* **Before-and-after page screenshots**:
"""

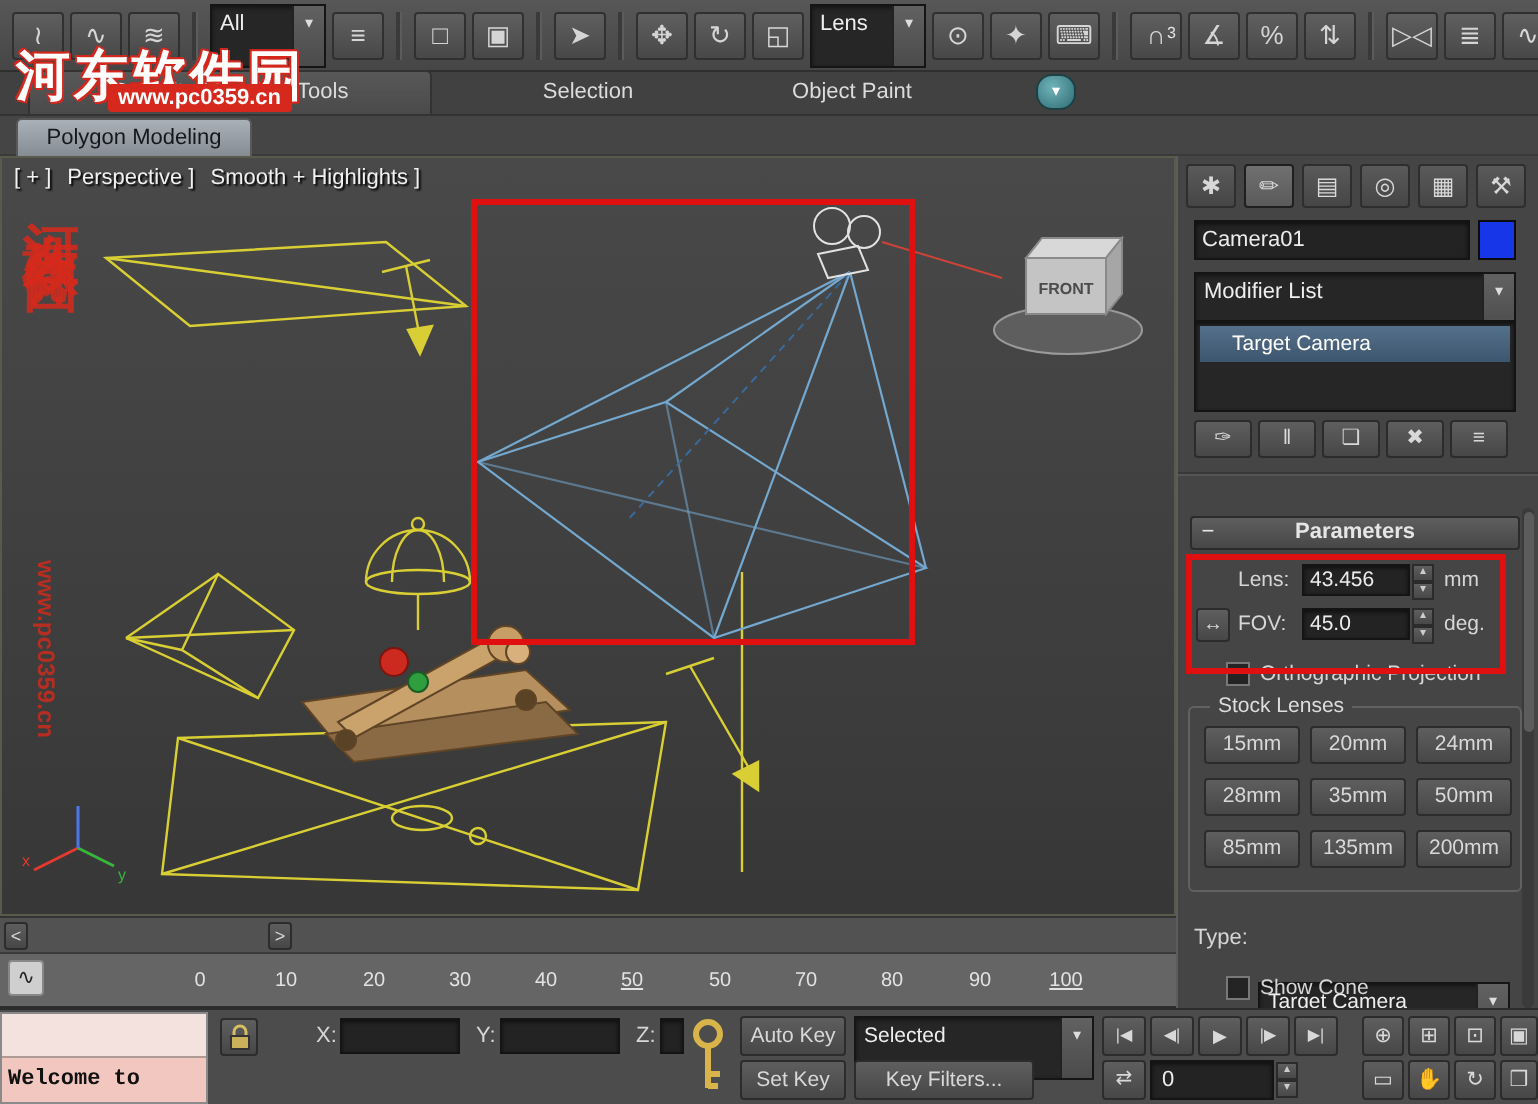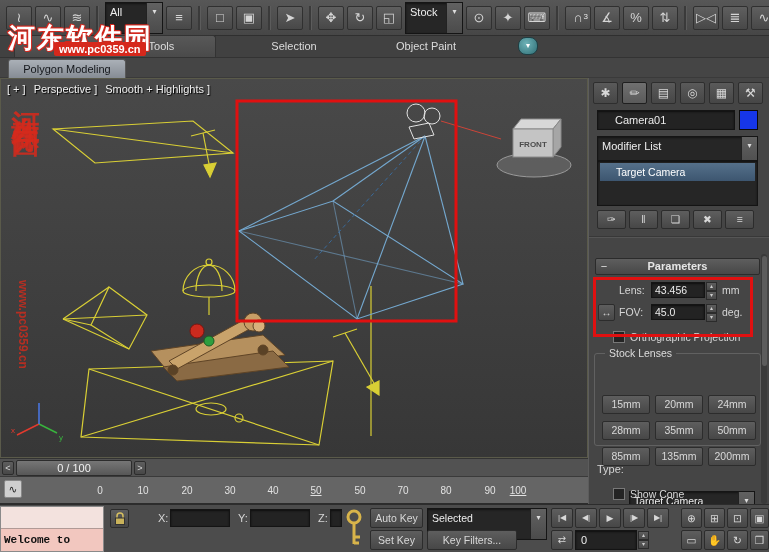--- a/index.html
+++ b/index.html
@@ -32,21 +32,21 @@
   .btn{background:linear-gradient(#5e5e5e,#474747);border:1px solid #2c2c2c;border-radius:2px;color:#d8d8d8;text-align:center;box-sizing:border-box;font-size:10.5px;}
   .lbl{color:#d6d6d6;font-size:10.5px;white-space:nowrap;}
   .chk{width:12px;height:12px;background:#242424;border:1px solid #787878;box-sizing:border-box;}
   .spinner{width:11px;height:16px;display:flex;flex-direction:column;box-sizing:border-box;}
   .spinner span{flex:1;font-size:6px;line-height:7px;text-align:center;color:#ccc;background:linear-gradient(#5e5e5e,#484848);border:1px solid #2b2b2b;}
   #rollout-hdr{position:absolute;left:6px;top:180px;width:165px;height:17px;background:linear-gradient(#5e5e5e,#474747);border:1px solid #2b2b2b;border-radius:2px;display:flex;box-sizing:border-box;}
   #rollout-hdr .minus{width:16px;text-align:center;color:#e6e6e6;font-size:11px;line-height:15px;}
   #rollout-hdr .ttl{flex:1;text-align:center;color:#e6e6e6;font-size:11px;font-weight:bold;line-height:15px;margin-right:16px;}
   #stock-group{position:absolute;left:5px;top:275px;width:167px;height:93px;border:1px solid #616161;border-radius:3px;box-sizing:border-box;}
   #stock-group .legend{position:absolute;left:10px;top:-7px;background:#454545;padding:0 4px;color:#ddd;font-size:10.5px;}
-  .grp-btn{position:absolute;width:48px;height:19px;line-height:17px;margin-top:32px;}
+  .grp-btn{position:absolute;width:48px;height:19px;line-height:17px;}
   
   #time-slider{position:absolute;left:0;top:458px;width:588px;height:19px;background:#525252;border-top:1px solid #333;border-bottom:1px solid #3a3a3a;box-sizing:border-box;}
   #track-bar{position:absolute;left:0;top:477px;width:588px;height:27px;background:#656565;border-bottom:1px solid #2c2c2c;box-sizing:border-box;}
   .tick{position:absolute;top:8px;transform:translateX(-50%);font-size:10px;color:#e2e2e2;}
   #status-bar{position:absolute;left:0;top:504px;width:769px;height:48px;background:#4c4c4c;border-top:1px solid #2c2c2c;box-sizing:border-box;}
   
   #wm-top-title{position:absolute;left:8px;top:20px;z-index:80;font-size:27px;font-weight:bold;color:#fff;letter-spacing:2px;text-shadow:-1px 0 #d3281e,1px 0 #d3281e,0 -1px #d3281e,0 1px #d3281e,-1px -1px #d3281e,1px 1px #d3281e;}
   #wm-top-url{position:absolute;left:54px;top:42px;z-index:81;background:#d6281c;color:#fff;font-size:11px;font-weight:bold;padding:1px 5px;border-radius:2px;}
   #wm-side-title{position:absolute;left:6px;top:88px;z-index:80;writing-mode:vertical-rl;text-orientation:upright;font-size:28px;font-weight:bold;color:rgba(212,42,28,.88);letter-spacing:5px;}
   #wm-side-url{position:absolute;left:16px;top:280px;z-index:80;writing-mode:vertical-rl;font-size:12px;font-weight:bold;color:rgba(212,42,28,.8);}
@@ -74,21 +74,21 @@
     <div class="sep"></div>
     <div class="tb-icon"><span>□</span></div>
     <div class="tb-icon"><span>▣</span></div>
     <div class="sep"></div>
     <div class="tb-icon"><span>➤</span></div>
     <div class="sep"></div>
     <div class="tb-icon"><span>✥</span></div>
     <div class="tb-icon"><span>↻</span></div>
     <div class="tb-icon"><span>◱</span></div>
     <div class="combo" style="width:58px;">
-      <span class="val">Stock</span>
+      <span class="val">Lens</span>
       <span class="arr">▾</span>
     </div>
     <div class="tb-icon"><span>⊙</span></div>
     <div class="tb-icon"><span>✦</span></div>
     <div class="tb-icon"><span>⌨</span></div>
     <div class="sep"></div>
     <div class="tb-icon">
       <span>∩</span>
       <span class="snap-sup">3</span>
     </div>
@@ -199,21 +199,21 @@
   <div id="command-panel">
     <div class="cp-tabs">
       <div class="cp-tab"><span>✱</span></div>
       <div class="cp-tab active"><span>✏</span></div>
       <div class="cp-tab"><span>▤</span></div>
       <div class="cp-tab"><span>◎</span></div>
       <div class="cp-tab"><span>▦</span></div>
       <div class="cp-tab"><span>⚒</span></div>
     </div>
 
-    <div class="field abs" style="left:8px;top:32px;width:138px;height:20px;line-height:18px;padding-left:17px;font-size:11px;">Camera01</div>
+    <div class="field abs" style="left:8px;top:32px;width:138px;height:20px;line-height:18px;padding-left:3px;font-size:11px;">Camera01</div>
     <div class="abs" style="left:150px;top:32px;width:19px;height:20px;background:#1636e8;border:1px solid #0b0b0b;box-sizing:border-box;"></div>
 
     <div class="combo abs" style="left:8px;top:58px;width:161px;">
       <span class="val">Modifier List</span>
       <span class="arr">▾</span>
     </div>
 
     <div class="field abs" style="left:8px;top:82px;width:161px;height:46px;background:#262626;">
       <div style="position:absolute;left:2px;right:2px;top:2px;height:18px;background:linear-gradient(#55708a,#3d5670);color:#fff;font-size:10.5px;line-height:18px;padding-left:16px;">Target Camera</div>
     </div>
@@ -277,37 +277,36 @@
     <div class="chk abs" style="left:24px;top:410px;"></div>
     <span class="lbl abs" style="left:41px;top:410px;">Show Cone</span>
 
     <div class="abs" style="left:172px;top:176px;width:6px;height:250px;background:#3a3a3a;border-radius:3px;">
       <div style="position:absolute;left:0.5px;top:2px;width:5px;height:110px;background:#5c5c5c;border-radius:3px;"></div>
     </div>
   </div>
 
   <div id="time-slider">
     <div class="btn abs" style="left:2px;top:2px;width:12px;height:14px;line-height:12px;font-size:9px;">&lt;</div>
-    <div class="btn abs" style="left:16px;top:1px;width:116px;height:16px;line-height:15px;font-size:11px;background:linear-gradient(#767676,#575757);color:#f2f2f2;">0 / 100</div>
     <div class="btn abs" style="left:134px;top:2px;width:12px;height:14px;line-height:12px;font-size:9px;">&gt;</div>
   </div>
 
   <div id="track-bar">
     <div class="btn abs" style="left:4px;top:3px;width:18px;height:18px;line-height:16px;background:#cfcfcf;color:#222;border-color:#888;">∿</div>
     <span class="tick" style="left:100px;">0</span>
     <span class="tick" style="left:143px;">10</span>
     <span class="tick" style="left:187px;">20</span>
     <span class="tick" style="left:230px;">30</span>
     <span class="tick" style="left:273px;">40</span>
     <span class="tick" style="left:316px;text-decoration:underline;">50</span>
     <span class="tick" style="left:360px;">50</span>
     <span class="tick" style="left:403px;">70</span>
     <span class="tick" style="left:446px;">80</span>
     <span class="tick" style="left:490px;">90</span>
-    <span class="tick" style="left:518px;text-decoration:underline;">100</span>
+    <span class="tick" style="left:533px;text-decoration:underline;">100</span>
   </div>
 
   <div id="status-bar">
     <div class="abs" style="left:0;top:1px;width:104px;height:46px;border:1px solid #8a8a8a;box-sizing:border-box;">
       <div style="position:absolute;left:0;top:0;right:0;height:21px;background:#f3e2de;border-bottom:1px solid #b09a96;"></div>
       <div style="position:absolute;left:0;top:22px;right:0;bottom:0;background:#f2c7bf;color:#111;font-family:'Liberation Mono',monospace;font-size:11px;font-weight:bold;line-height:22px;padding-left:3px;">Welcome to MAX!</div>
     </div>
 
     <div class="btn abs" style="left:110px;top:4px;width:19px;height:19px;">
       <svg width="14" height="14" viewBox="0 0 14 14" style="margin-top:2px;">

"""

Except for the pictures, set down each line of the records exactly as it appears.

--- a/index.html
+++ b/index.html
@@ -32,21 +32,21 @@
   .btn{background:linear-gradient(#5e5e5e,#474747);border:1px solid #2c2c2c;border-radius:2px;color:#d8d8d8;text-align:center;box-sizing:border-box;font-size:10.5px;}
   .lbl{color:#d6d6d6;font-size:10.5px;white-space:nowrap;}
   .chk{width:12px;height:12px;background:#242424;border:1px solid #787878;box-sizing:border-box;}
   .spinner{width:11px;height:16px;display:flex;flex-direction:column;box-sizing:border-box;}
   .spinner span{flex:1;font-size:6px;line-height:7px;text-align:center;color:#ccc;background:linear-gradient(#5e5e5e,#484848);border:1px solid #2b2b2b;}
   #rollout-hdr{position:absolute;left:6px;top:180px;width:165px;height:17px;background:linear-gradient(#5e5e5e,#474747);border:1px solid #2b2b2b;border-radius:2px;display:flex;box-sizing:border-box;}
   #rollout-hdr .minus{width:16px;text-align:center;color:#e6e6e6;font-size:11px;line-height:15px;}
   #rollout-hdr .ttl{flex:1;text-align:center;color:#e6e6e6;font-size:11px;font-weight:bold;line-height:15px;margin-right:16px;}
   #stock-group{position:absolute;left:5px;top:275px;width:167px;height:93px;border:1px solid #616161;border-radius:3px;box-sizing:border-box;}
   #stock-group .legend{position:absolute;left:10px;top:-7px;background:#454545;padding:0 4px;color:#ddd;font-size:10.5px;}
-  .grp-btn{position:absolute;width:48px;height:19px;line-height:17px;margin-top:32px;}
+  .grp-btn{position:absolute;width:48px;height:19px;line-height:17px;}
   
   #time-slider{position:absolute;left:0;top:458px;width:588px;height:19px;background:#525252;border-top:1px solid #333;border-bottom:1px solid #3a3a3a;box-sizing:border-box;}
   #track-bar{position:absolute;left:0;top:477px;width:588px;height:27px;background:#656565;border-bottom:1px solid #2c2c2c;box-sizing:border-box;}
   .tick{position:absolute;top:8px;transform:translateX(-50%);font-size:10px;color:#e2e2e2;}
   #status-bar{position:absolute;left:0;top:504px;width:769px;height:48px;background:#4c4c4c;border-top:1px solid #2c2c2c;box-sizing:border-box;}
   
   #wm-top-title{position:absolute;left:8px;top:20px;z-index:80;font-size:27px;font-weight:bold;color:#fff;letter-spacing:2px;text-shadow:-1px 0 #d3281e,1px 0 #d3281e,0 -1px #d3281e,0 1px #d3281e,-1px -1px #d3281e,1px 1px #d3281e;}
   #wm-top-url{position:absolute;left:54px;top:42px;z-index:81;background:#d6281c;color:#fff;font-size:11px;font-weight:bold;padding:1px 5px;border-radius:2px;}
   #wm-side-title{position:absolute;left:6px;top:88px;z-index:80;writing-mode:vertical-rl;text-orientation:upright;font-size:28px;font-weight:bold;color:rgba(212,42,28,.88);letter-spacing:5px;}
   #wm-side-url{position:absolute;left:16px;top:280px;z-index:80;writing-mode:vertical-rl;font-size:12px;font-weight:bold;color:rgba(212,42,28,.8);}
@@ -74,21 +74,21 @@
     <div class="sep"></div>
     <div class="tb-icon"><span>□</span></div>
     <div class="tb-icon"><span>▣</span></div>
     <div class="sep"></div>
     <div class="tb-icon"><span>➤</span></div>
     <div class="sep"></div>
     <div class="tb-icon"><span>✥</span></div>
     <div class="tb-icon"><span>↻</span></div>
     <div class="tb-icon"><span>◱</span></div>
     <div class="combo" style="width:58px;">
-      <span class="val">Stock</span>
+      <span class="val">Lens</span>
       <span class="arr">▾</span>
     </div>
     <div class="tb-icon"><span>⊙</span></div>
     <div class="tb-icon"><span>✦</span></div>
     <div class="tb-icon"><span>⌨</span></div>
     <div class="sep"></div>
     <div class="tb-icon">
       <span>∩</span>
       <span class="snap-sup">3</span>
     </div>
@@ -199,21 +199,21 @@
   <div id="command-panel">
     <div class="cp-tabs">
       <div class="cp-tab"><span>✱</span></div>
       <div class="cp-tab active"><span>✏</span></div>
       <div class="cp-tab"><span>▤</span></div>
       <div class="cp-tab"><span>◎</span></div>
       <div class="cp-tab"><span>▦</span></div>
       <div class="cp-tab"><span>⚒</span></div>
     </div>
 
-    <div class="field abs" style="left:8px;top:32px;width:138px;height:20px;line-height:18px;padding-left:17px;font-size:11px;">Camera01</div>
+    <div class="field abs" style="left:8px;top:32px;width:138px;height:20px;line-height:18px;padding-left:3px;font-size:11px;">Camera01</div>
     <div class="abs" style="left:150px;top:32px;width:19px;height:20px;background:#1636e8;border:1px solid #0b0b0b;box-sizing:border-box;"></div>
 
     <div class="combo abs" style="left:8px;top:58px;width:161px;">
       <span class="val">Modifier List</span>
       <span class="arr">▾</span>
     </div>
 
     <div class="field abs" style="left:8px;top:82px;width:161px;height:46px;background:#262626;">
       <div style="position:absolute;left:2px;right:2px;top:2px;height:18px;background:linear-gradient(#55708a,#3d5670);color:#fff;font-size:10.5px;line-height:18px;padding-left:16px;">Target Camera</div>
     </div>
@@ -277,37 +277,36 @@
     <div class="chk abs" style="left:24px;top:410px;"></div>
     <span class="lbl abs" style="left:41px;top:410px;">Show Cone</span>
 
     <div class="abs" style="left:172px;top:176px;width:6px;height:250px;background:#3a3a3a;border-radius:3px;">
       <div style="position:absolute;left:0.5px;top:2px;width:5px;height:110px;background:#5c5c5c;border-radius:3px;"></div>
     </div>
   </div>
 
   <div id="time-slider">
     <div class="btn abs" style="left:2px;top:2px;width:12px;height:14px;line-height:12px;font-size:9px;">&lt;</div>
-    <div class="btn abs" style="left:16px;top:1px;width:116px;height:16px;line-height:15px;font-size:11px;background:linear-gradient(#767676,#575757);color:#f2f2f2;">0 / 100</div>
     <div class="btn abs" style="left:134px;top:2px;width:12px;height:14px;line-height:12px;font-size:9px;">&gt;</div>
   </div>
 
   <div id="track-bar">
     <div class="btn abs" style="left:4px;top:3px;width:18px;height:18px;line-height:16px;background:#cfcfcf;color:#222;border-color:#888;">∿</div>
     <span class="tick" style="left:100px;">0</span>
     <span class="tick" style="left:143px;">10</span>
     <span class="tick" style="left:187px;">20</span>
     <span class="tick" style="left:230px;">30</span>
     <span class="tick" style="left:273px;">40</span>
     <span class="tick" style="left:316px;text-decoration:underline;">50</span>
     <span class="tick" style="left:360px;">50</span>
     <span class="tick" style="left:403px;">70</span>
     <span class="tick" style="left:446px;">80</span>
     <span class="tick" style="left:490px;">90</span>
-    <span class="tick" style="left:518px;text-decoration:underline;">100</span>
+    <span class="tick" style="left:533px;text-decoration:underline;">100</span>
   </div>
 
   <div id="status-bar">
     <div class="abs" style="left:0;top:1px;width:104px;height:46px;border:1px solid #8a8a8a;box-sizing:border-box;">
       <div style="position:absolute;left:0;top:0;right:0;height:21px;background:#f3e2de;border-bottom:1px solid #b09a96;"></div>
       <div style="position:absolute;left:0;top:22px;right:0;bottom:0;background:#f2c7bf;color:#111;font-family:'Liberation Mono',monospace;font-size:11px;font-weight:bold;line-height:22px;padding-left:3px;">Welcome to MAX!</div>
     </div>
 
     <div class="btn abs" style="left:110px;top:4px;width:19px;height:19px;">
       <svg width="14" height="14" viewBox="0 0 14 14" style="margin-top:2px;">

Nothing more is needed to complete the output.